February 8, 2015 · In: family, homesteading

Recently, I read a blog post condemning families who allow their children to help process animals. Saying it was disgusting and vile (probably written by someone who doesn’t even eat meat). I read another blog post a few days later, that even went as far as calling these parents insensitive and uneducated when they allow their kids to pose with their dad’s hunt of the day. From what I gathered, apparently I needed to prepare myself for my child to be an ax murderer when he grows up.

** I should tell you now, there are some graphic photos below in the rest of this post, and none of them are from a future ax murderer.
The blogs were riddled with photos of families who probably have no idea that they were the picking party for these bloggers’ posts. Talk about uneducated. I was (and still am) so tempted to email those photos to those unsuspecting families and say “can you believe this person you don’t even know used your kids photo as a beating bag?” I’m pretty sure they’d have some kind words to say to those bloggers, along with a lawyer.

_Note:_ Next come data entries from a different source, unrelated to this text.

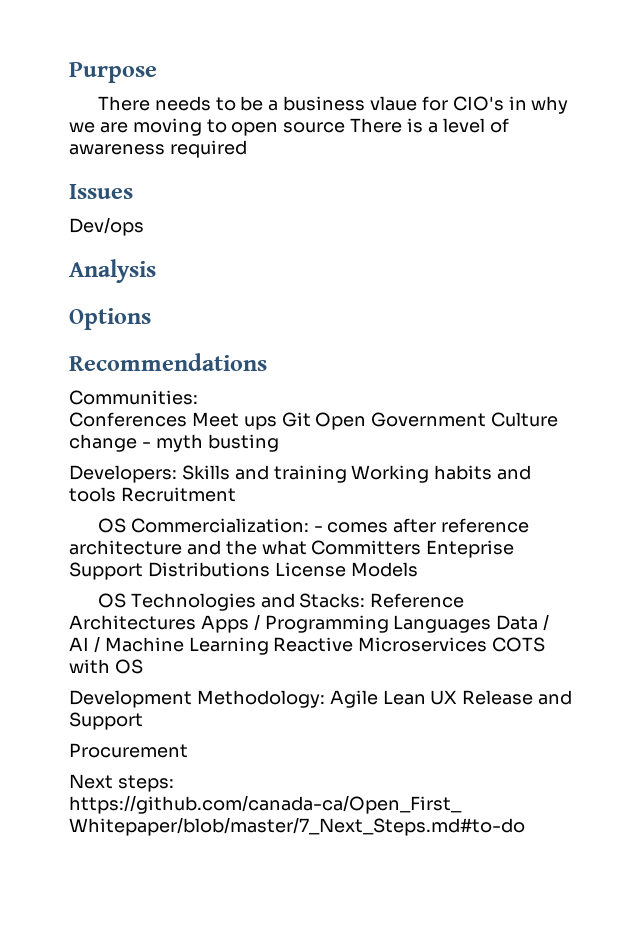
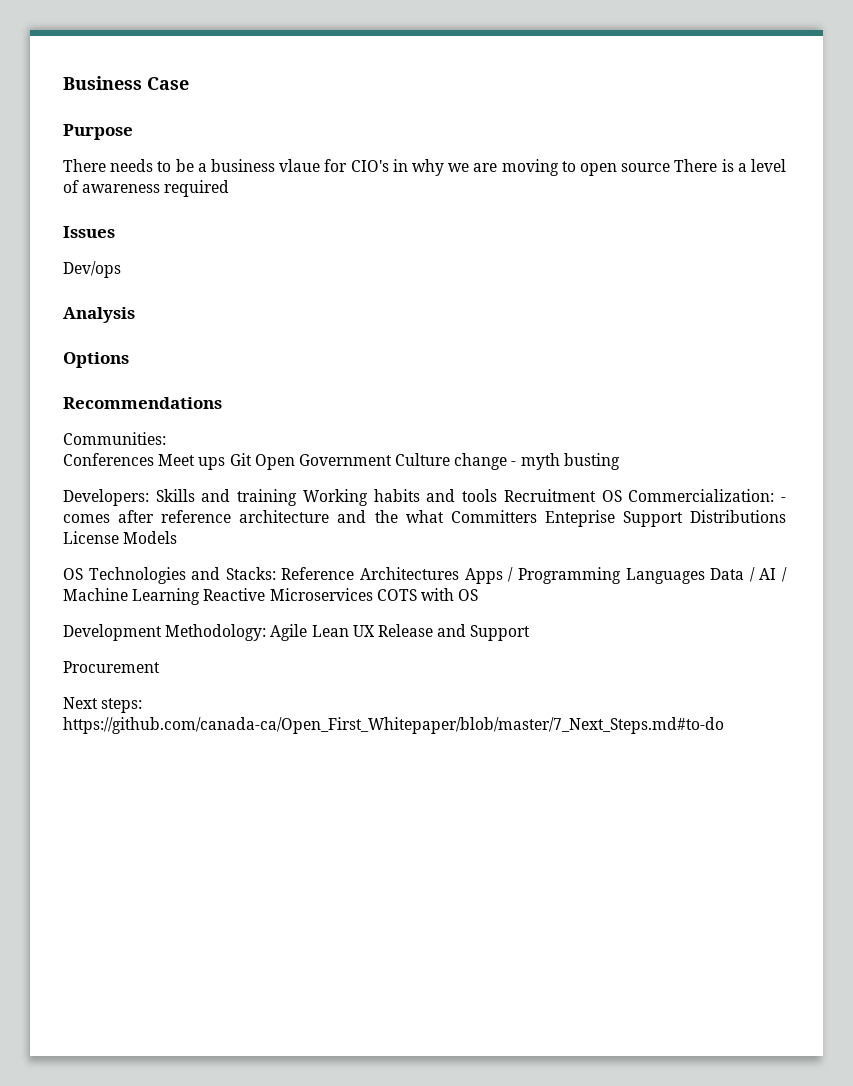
+ Business Case
- Developers: Skills and training Working habits and tools Recruitment
- OS Commercialization: - comes after reference architecture and the what Committers Enteprise Support Distributions License Models
+ Developers: Skills and training Working habits and tools Recruitment OS Commercialization: - comes after reference architecture and the what Committers Enteprise Support Distributions License Models

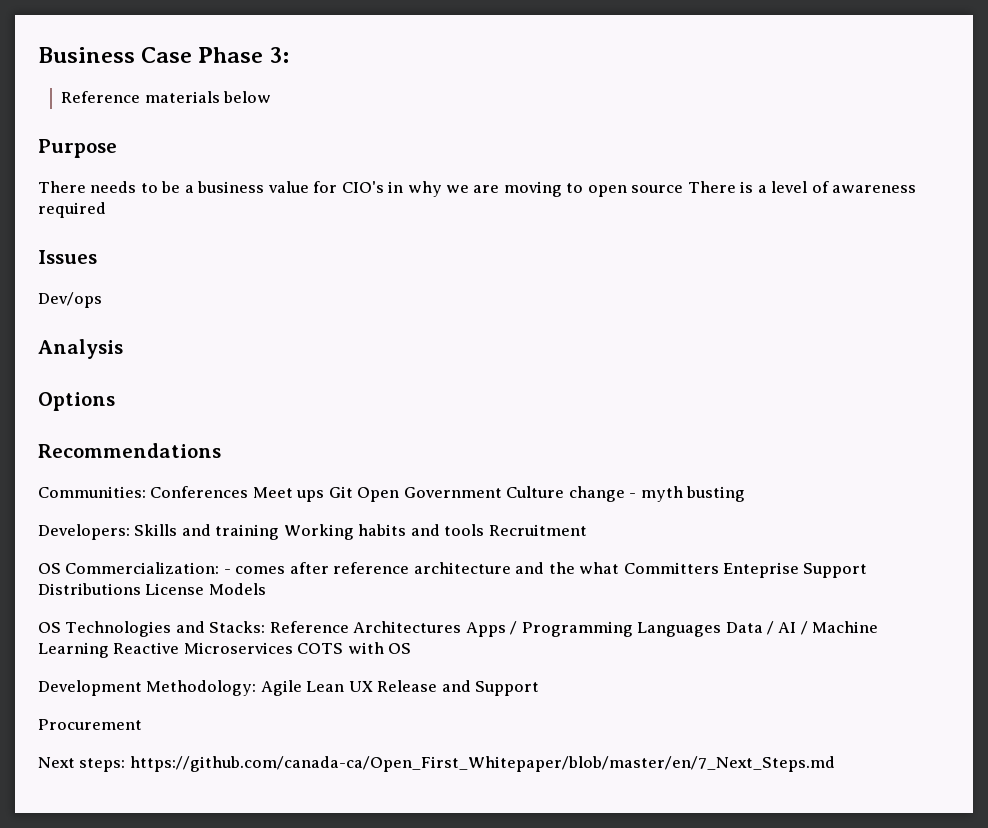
- Business Case
+ Business Case Phase 3:
+ Reference materials below
- There needs to be a business vlaue for CIO's in why we are moving to open source There is a level of awareness required
+ There needs to be a business value for CIO's in why we are moving to open source There is a level of awareness required
- Communities:
- Conferences Meet ups Git Open Government Culture change - myth busting
+ Communities: Conferences Meet ups Git Open Government Culture change - myth busting
- Developers: Skills and training Working habits and tools Recruitment OS Commercialization: - comes after reference architecture and the what Committers Enteprise Support Distributions License Models
+ Developers: Skills and training Working habits and tools Recruitment
+ OS Commercialization: - comes after reference architecture and the what Committers Enteprise Support Distributions License Models
- Next steps: https://github.com/canada-ca/Open_First_Whitepaper/blob/master/7_Next_Steps.md#to-do
+ Next steps: https://github.com/canada-ca/Open_First_Whitepaper/blob/master/en/7_Next_Steps.md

We get that all the time though. We’re used to it. We get the “you’re really going to let him do that?” and the “oh my word, that’s not natural for a child his age”.

You know what’s not natural for a 5 year old boy? It’s not natural when he doesn’t have dirt under his fingernails. It’s not natural when he doesn’t know where his food comes from. It’s not natural when he is forced to sit and play video games or watch tv all day…inside…with no fresh air. It’s not natural when your child doesn’t understand life and how precious it is before the age of 5. Well, it’s not natural for my child, and that’s the beauty of it. My child doesn’t have to be like everyone else.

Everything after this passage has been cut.